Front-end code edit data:
****

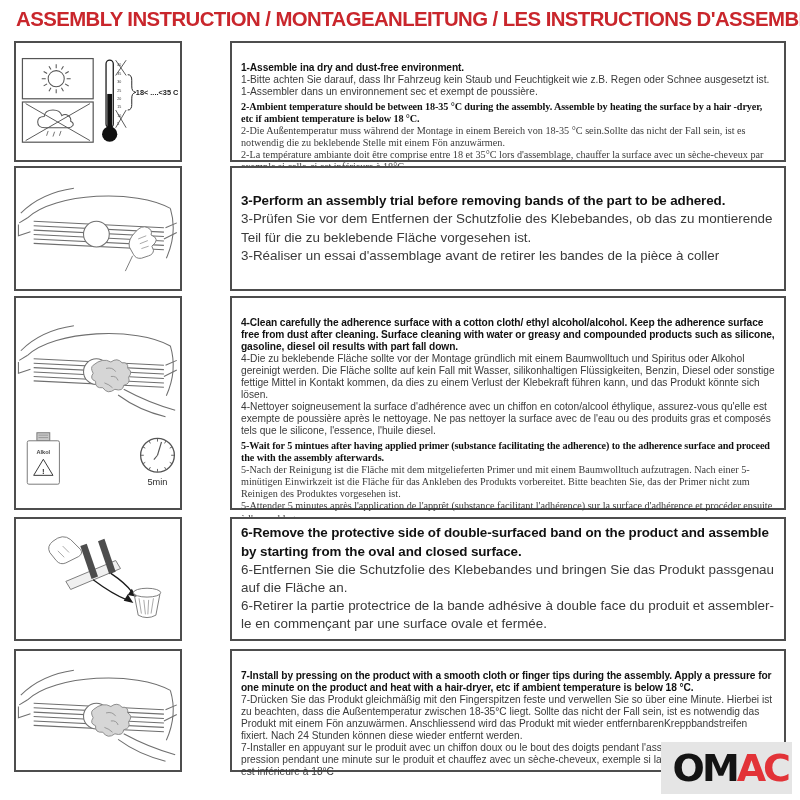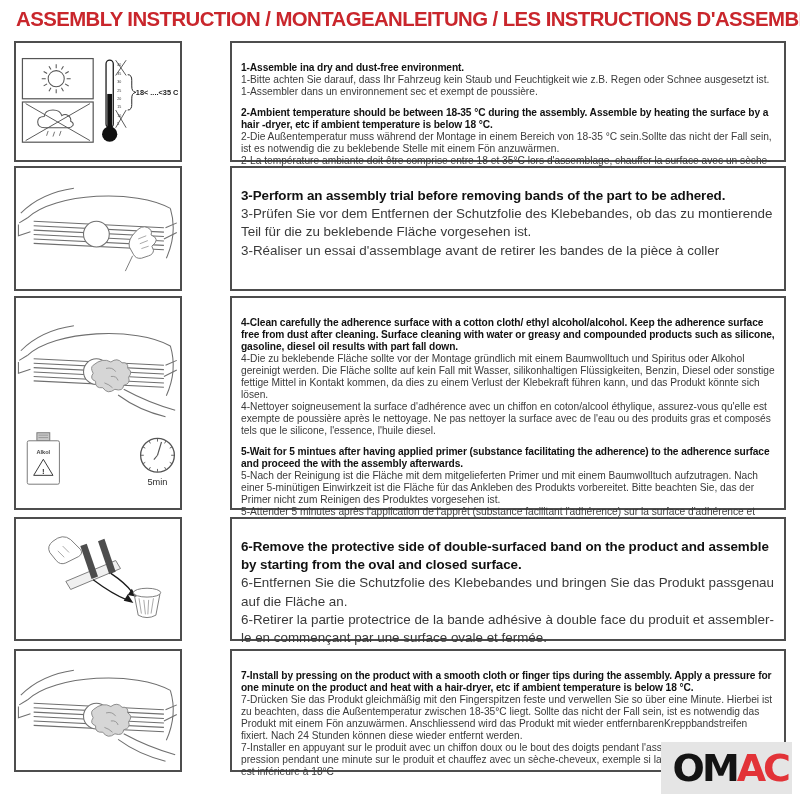--- a/index.html
+++ b/index.html
@@ -17,7 +17,7 @@
   .text-cell { left:216px; width:556px; padding:19px 9px; color:#3a3a3a;
     font-size:10.4px; line-height:1.2; }
   .text-cell .en { font-weight:bold; color:#121212; letter-spacing:-0.1px; }
-  .step + .step { margin-top:9px; }
+  .step + .step { margin-top:3px;font-family:Liberation Serif, serif; }
   .text-cell.large { display:flex; flex-direction:column; justify-content:flex-start;
     font-size:13.4px; line-height:1.36; }
   .text-cell.dense { font-size:10.2px; line-height:1.18; }

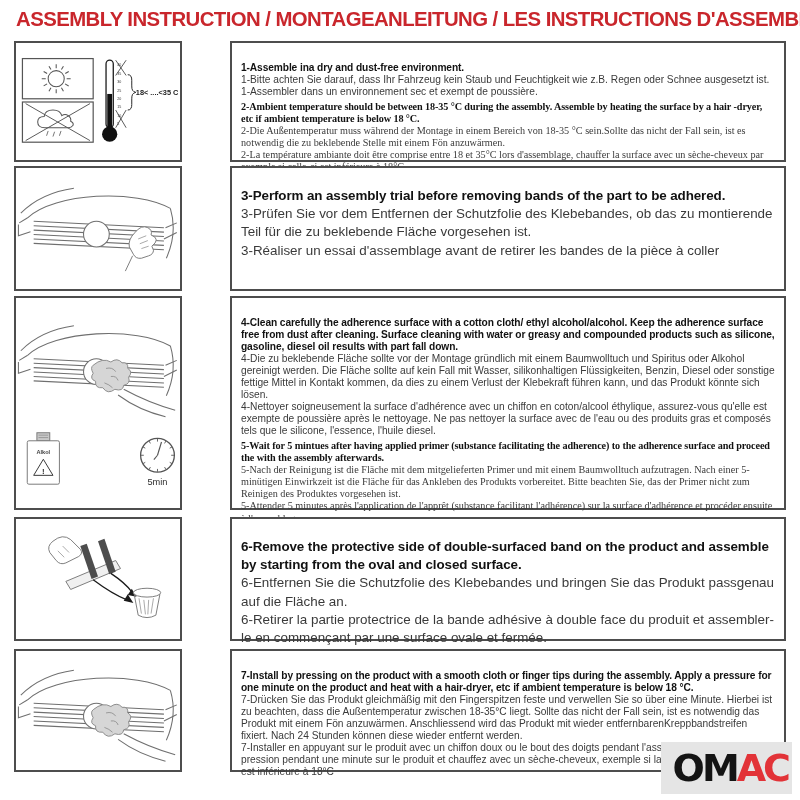--- a/index.html
+++ b/index.html
@@ -18,7 +18,7 @@
     font-size:10.4px; line-height:1.2; }
   .text-cell .en { font-weight:bold; color:#121212; letter-spacing:-0.1px; }
   .step + .step { margin-top:3px;font-family:Liberation Serif, serif; }
-  .text-cell.large { display:flex; flex-direction:column; justify-content:flex-start;
+  .text-cell.large { display:flex; flex-direction:column; justify-content:center;
     font-size:13.4px; line-height:1.36; }
   .text-cell.dense { font-size:10.2px; line-height:1.18; }
   p { margin:0; }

****

# TASK DIRECTIONS
Count the lines of the entries above in which the string "margin" appears. Supply the number only.

# ANSWER TO THIS EXERCISE
4